Russell C. Wyeth, Areej Alansari, Shelby Brown, Jane Fletcher, Carmen Landry, Ella Maltby, Kieran Murphy, Patrick O’Brien, Hannah Stevens, Alex Young. 2018. Neuroethology of chemosensory-based navigation behaviour in the aquatic gastropods Tritonia and Lymnaea. Internation Congress of Neuroethology, Bribane, Australia. Poster Link
There was also time to sneak in trips to the Australian Institute of Marine Science to give advice on flow tank design and the new jellies research facility, led by Dr. Kylie Pitt from Griffiths University and developed as a partnership with the Gold Coast SeaWorld, to discuss experiments and analysis of behaviours in cnidarian medusae. Maybe new collaborations or projects in the future…
Congrats particularly to Kathryn Milligan, Nola Sheets and Emily Merlo, who started this off as course project at Bamfield Marine Sciences Centre in the 2016 Marine Ecology class taught by Dr. Chris Neufeld and Tao Eastham. We were able to show that there were two species of Hermissenda present in Barkley and Clayoquot Sounds on Vancouver Island. One is supposed to be there, while the other is supposed to be in southern California. Telling them apart is fairly straight forward, when you know what to look for: northern Hermissenda crassicornis have white striped cerata (sticky up bits) while southern Hermissenda opalscens have white tips but no stripes on their cerata.

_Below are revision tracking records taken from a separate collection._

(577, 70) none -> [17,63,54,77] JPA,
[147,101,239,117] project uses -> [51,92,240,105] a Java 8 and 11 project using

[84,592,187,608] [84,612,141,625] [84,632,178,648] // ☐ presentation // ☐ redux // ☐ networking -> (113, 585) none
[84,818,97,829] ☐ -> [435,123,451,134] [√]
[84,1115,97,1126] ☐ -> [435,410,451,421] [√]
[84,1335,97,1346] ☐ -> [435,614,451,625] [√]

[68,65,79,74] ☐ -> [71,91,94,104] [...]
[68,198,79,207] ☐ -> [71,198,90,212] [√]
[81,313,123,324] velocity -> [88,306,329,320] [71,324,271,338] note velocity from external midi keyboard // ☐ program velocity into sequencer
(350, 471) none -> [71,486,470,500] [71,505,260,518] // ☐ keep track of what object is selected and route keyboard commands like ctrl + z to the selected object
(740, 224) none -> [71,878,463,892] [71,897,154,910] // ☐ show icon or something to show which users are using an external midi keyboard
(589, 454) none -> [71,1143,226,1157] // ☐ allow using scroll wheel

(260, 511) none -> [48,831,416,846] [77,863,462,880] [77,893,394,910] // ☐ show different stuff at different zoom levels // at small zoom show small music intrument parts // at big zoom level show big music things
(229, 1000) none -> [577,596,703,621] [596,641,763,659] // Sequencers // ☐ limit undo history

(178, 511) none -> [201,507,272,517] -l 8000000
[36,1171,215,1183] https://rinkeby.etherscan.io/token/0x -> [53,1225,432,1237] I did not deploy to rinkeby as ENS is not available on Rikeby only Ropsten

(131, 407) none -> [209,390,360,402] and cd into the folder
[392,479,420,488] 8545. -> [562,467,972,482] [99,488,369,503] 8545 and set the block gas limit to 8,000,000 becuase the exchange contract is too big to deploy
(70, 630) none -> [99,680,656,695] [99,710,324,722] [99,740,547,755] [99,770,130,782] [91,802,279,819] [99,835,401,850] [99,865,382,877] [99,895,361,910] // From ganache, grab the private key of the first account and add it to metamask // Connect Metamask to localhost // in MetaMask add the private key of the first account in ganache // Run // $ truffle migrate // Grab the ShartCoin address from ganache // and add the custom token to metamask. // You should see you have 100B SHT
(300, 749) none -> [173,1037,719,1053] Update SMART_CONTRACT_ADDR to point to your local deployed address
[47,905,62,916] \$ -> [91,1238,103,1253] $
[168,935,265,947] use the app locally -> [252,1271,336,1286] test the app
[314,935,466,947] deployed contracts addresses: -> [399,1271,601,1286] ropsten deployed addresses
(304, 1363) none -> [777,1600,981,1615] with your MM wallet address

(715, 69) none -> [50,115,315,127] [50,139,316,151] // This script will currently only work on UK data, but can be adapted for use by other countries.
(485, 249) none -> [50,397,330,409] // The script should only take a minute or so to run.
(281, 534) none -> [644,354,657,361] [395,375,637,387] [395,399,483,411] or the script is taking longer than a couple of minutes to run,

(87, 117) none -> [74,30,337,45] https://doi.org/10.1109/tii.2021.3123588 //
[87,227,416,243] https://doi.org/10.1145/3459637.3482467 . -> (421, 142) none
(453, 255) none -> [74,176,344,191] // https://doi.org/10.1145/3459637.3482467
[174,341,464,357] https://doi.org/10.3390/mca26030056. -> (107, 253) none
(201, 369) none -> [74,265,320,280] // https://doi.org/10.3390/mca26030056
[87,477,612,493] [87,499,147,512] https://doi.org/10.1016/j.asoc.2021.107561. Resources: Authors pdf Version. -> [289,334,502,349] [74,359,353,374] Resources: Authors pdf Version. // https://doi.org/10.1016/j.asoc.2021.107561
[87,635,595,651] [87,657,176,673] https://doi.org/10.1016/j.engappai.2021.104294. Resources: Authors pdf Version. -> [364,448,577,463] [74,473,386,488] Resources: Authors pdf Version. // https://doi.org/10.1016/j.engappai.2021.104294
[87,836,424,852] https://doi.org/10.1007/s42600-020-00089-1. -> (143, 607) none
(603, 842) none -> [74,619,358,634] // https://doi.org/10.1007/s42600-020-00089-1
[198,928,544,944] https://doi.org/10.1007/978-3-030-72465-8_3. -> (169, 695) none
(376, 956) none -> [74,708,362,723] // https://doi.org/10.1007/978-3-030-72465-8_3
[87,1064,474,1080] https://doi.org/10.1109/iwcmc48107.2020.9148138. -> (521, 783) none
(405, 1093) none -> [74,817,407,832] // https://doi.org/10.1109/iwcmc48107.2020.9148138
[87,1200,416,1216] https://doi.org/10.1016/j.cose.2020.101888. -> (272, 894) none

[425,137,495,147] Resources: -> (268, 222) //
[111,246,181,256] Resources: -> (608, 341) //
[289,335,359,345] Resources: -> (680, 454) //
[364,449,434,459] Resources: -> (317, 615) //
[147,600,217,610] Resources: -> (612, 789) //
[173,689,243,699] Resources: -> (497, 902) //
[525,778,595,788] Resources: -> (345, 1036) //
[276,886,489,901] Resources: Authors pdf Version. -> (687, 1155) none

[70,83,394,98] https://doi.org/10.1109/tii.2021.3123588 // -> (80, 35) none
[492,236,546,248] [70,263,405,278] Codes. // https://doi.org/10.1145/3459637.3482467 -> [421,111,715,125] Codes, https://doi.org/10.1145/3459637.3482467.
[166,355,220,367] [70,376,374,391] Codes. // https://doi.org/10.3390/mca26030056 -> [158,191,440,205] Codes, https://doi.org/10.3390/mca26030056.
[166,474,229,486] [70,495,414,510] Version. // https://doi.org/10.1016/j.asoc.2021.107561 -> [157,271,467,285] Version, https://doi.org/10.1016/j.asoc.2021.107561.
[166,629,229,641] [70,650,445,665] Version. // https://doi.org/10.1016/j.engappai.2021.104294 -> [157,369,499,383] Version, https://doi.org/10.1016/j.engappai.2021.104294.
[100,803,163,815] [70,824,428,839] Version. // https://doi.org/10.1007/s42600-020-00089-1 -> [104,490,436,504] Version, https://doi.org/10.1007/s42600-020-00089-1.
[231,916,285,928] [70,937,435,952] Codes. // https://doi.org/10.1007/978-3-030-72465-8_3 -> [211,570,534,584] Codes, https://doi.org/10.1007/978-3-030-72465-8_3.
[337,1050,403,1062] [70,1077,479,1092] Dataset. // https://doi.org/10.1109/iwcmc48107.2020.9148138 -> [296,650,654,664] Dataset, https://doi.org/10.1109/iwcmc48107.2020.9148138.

With the help of Dr. Ángel Valdés and Ka’ala Estores-Pacheco as well as the Barcode of Life group, we confirmed the original morphological data with genetic analyses. The question now, of course is why? Perhaps climate factors? Other species were also found far further northwards than normal that year…
Check out the lay summary here, or the full publication here:
Merlo, E.M., Milligan, K.A., Sheets, N.B., Neufeld, C.J., Eastham, T.M., Estores-Pacheco, A.L.K., Steinke, D., Hebert, P.D.N., Valdés, Á., and Wyeth, R.C. 2018. Range extension for the region of sympatry between the nudibranchs Hermissenda opalescens and Hermissenda crassicornis in the northeastern Pacific. FACETS 3(1): 764–776. doi:10.1139/facets-2017-0060.
Jane will be studying novel ways to reduce methane gas production by cows, based on viral microbiome work. That seems a far cry from the sea slug navigation behaviour she studied in the WyethLab. But she has already been using some of the same analysis and data management tools learned with the slug work in her new lab. A great example of how research can take you down unexpected paths.